AI Research Daily

LLM reasoning, hallucination drivers, verification failures, and deception

LLM reasoning, hallucination drivers, verification failures, and deception

Key Questions

What new policy is arXiv implementing for hallucinated references?

arXiv has confirmed 1-year bans for authors submitting papers with hallucinated references or AI-generated slop. This addresses the surge in fabricated citations, estimated at 147k (6x increase), with half of new papers now AI-generated.

How homogeneous are AI peer reviewers compared to human ones?

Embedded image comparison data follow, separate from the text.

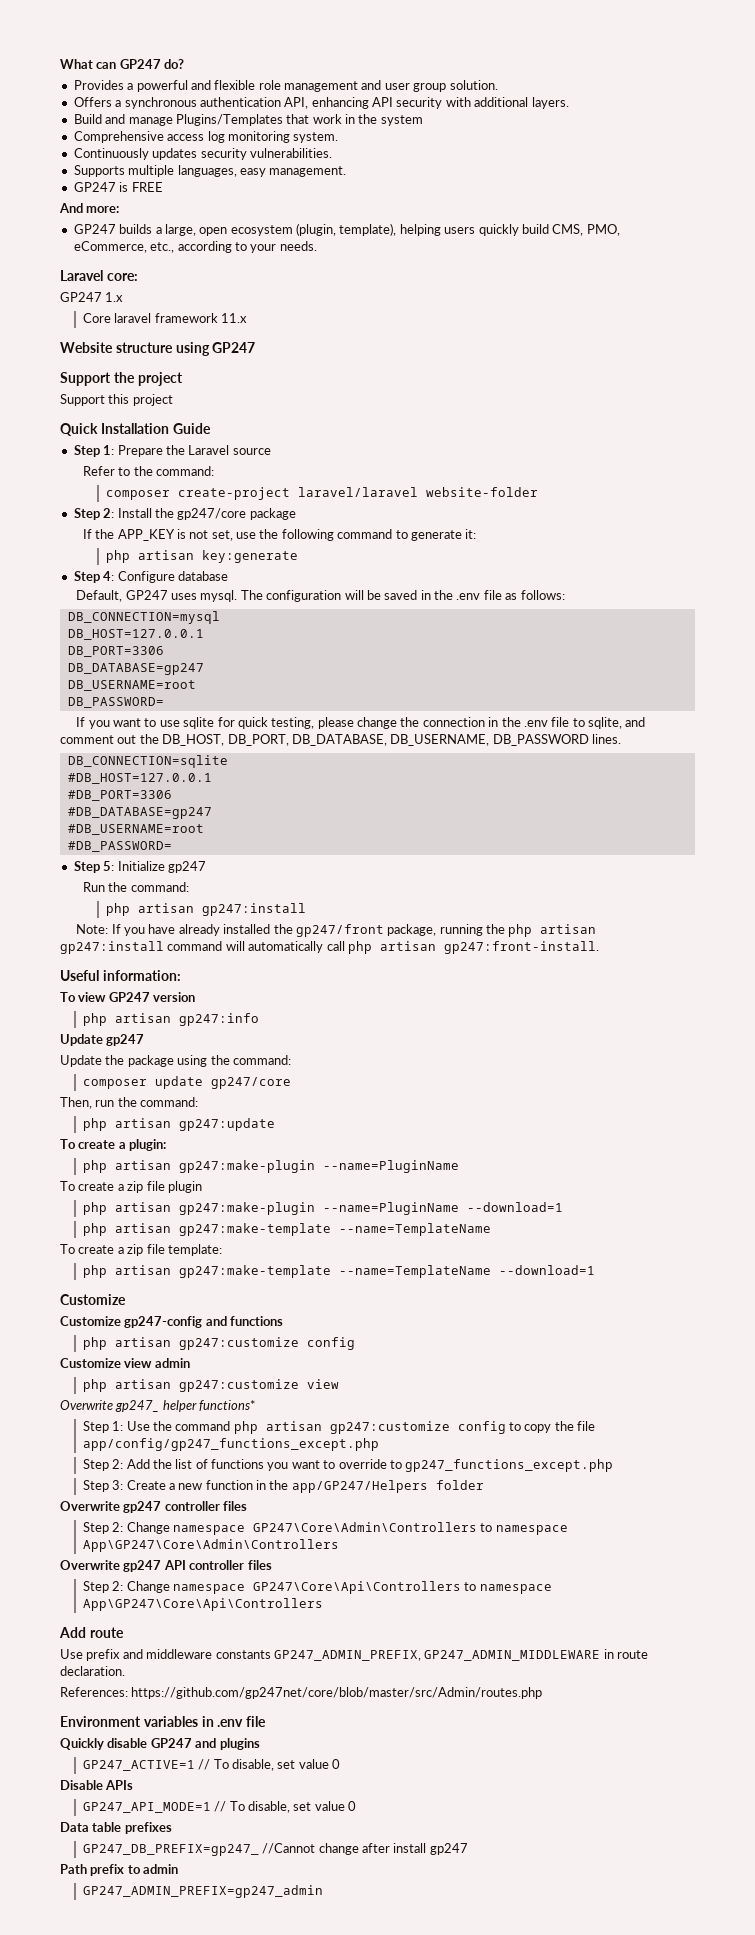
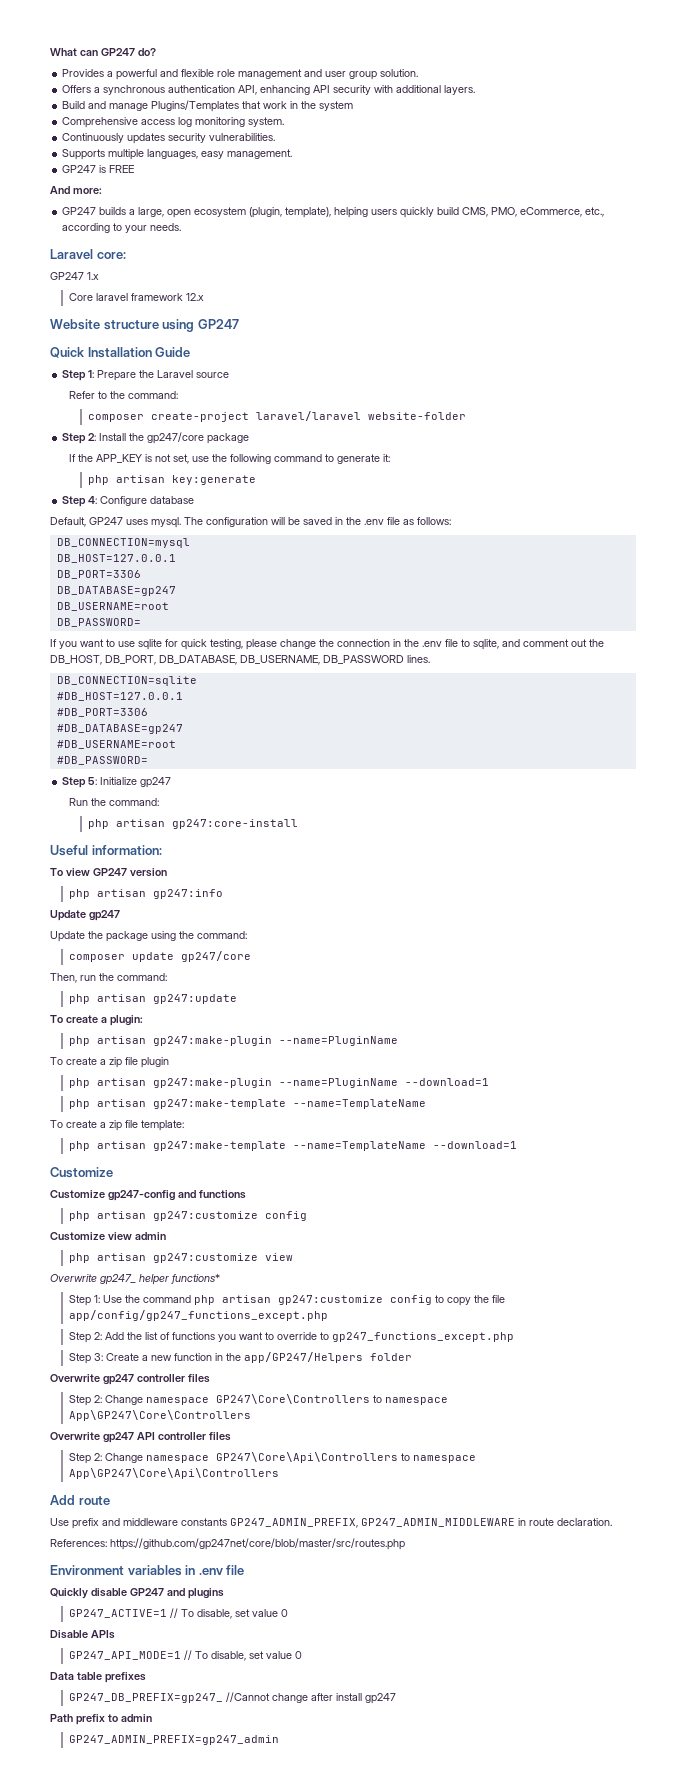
- Core laravel framework 11.x
+ Core laravel framework 12.x
- Support the project
- Support this project
  Run the command:
- php artisan gp247:install
- Note: If you have already installed the gp247/front package, running the php artisan gp247:install command will automatically call php artisan gp247:front-install.
+ php artisan gp247:core-install
- Step 2: Change namespace GP247\Core\Admin\Controllers to namespace App\GP247\Core\Admin\Controllers
+ Step 2: Change namespace GP247\Core\Controllers to namespace App\GP247\Core\Controllers
- References: https://github.com/gp247net/core/blob/master/src/Admin/routes.php
+ References: https://github.com/gp247net/core/blob/master/src/routes.php

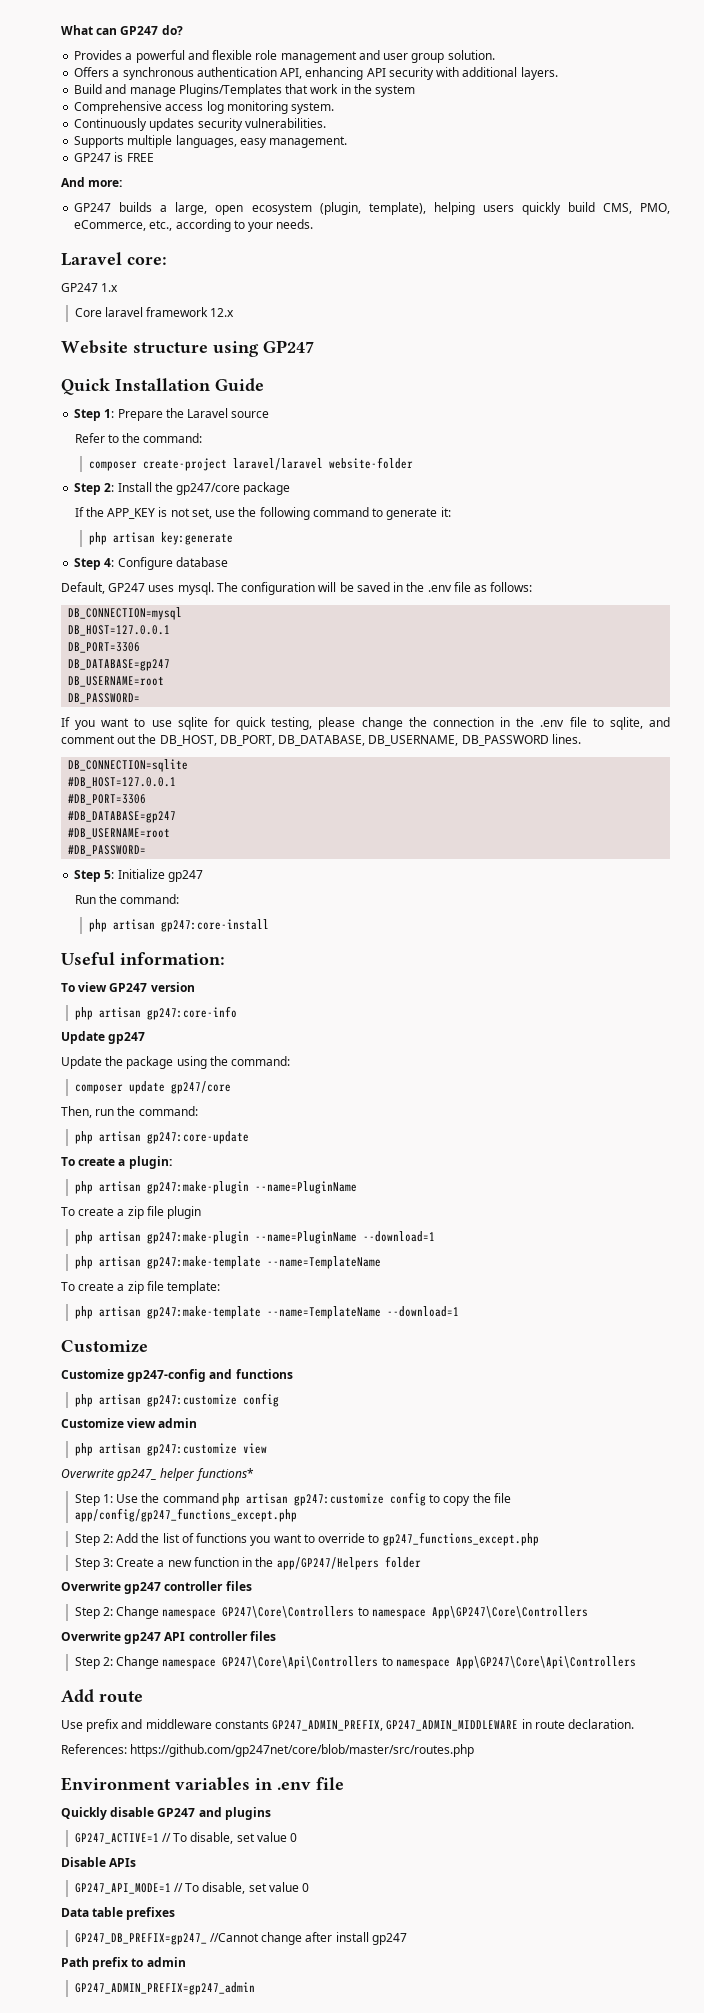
- php artisan gp247:info
+ php artisan gp247:core-info
- php artisan gp247:update
+ php artisan gp247:core-update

AI peer reviewers produce homogeneous feedback, identifying only 26% unique issues versus human reviewers. This raises concerns about verification failures in the review process.

What is π-Bench designed to evaluate?

π-Bench evaluates proactive personal assistant agents in long-horizon workflows. It focuses on real-world task performance for computer-use agents.

What benchmarks test computer-use agents and terminal tasks?

TerminalWorld benchmarks agents on real-world terminal tasks with a max score of 62.5%. Related work includes RLVR/TOCTOU for computer-use agents and SCRL curriculum RL for credit assignment.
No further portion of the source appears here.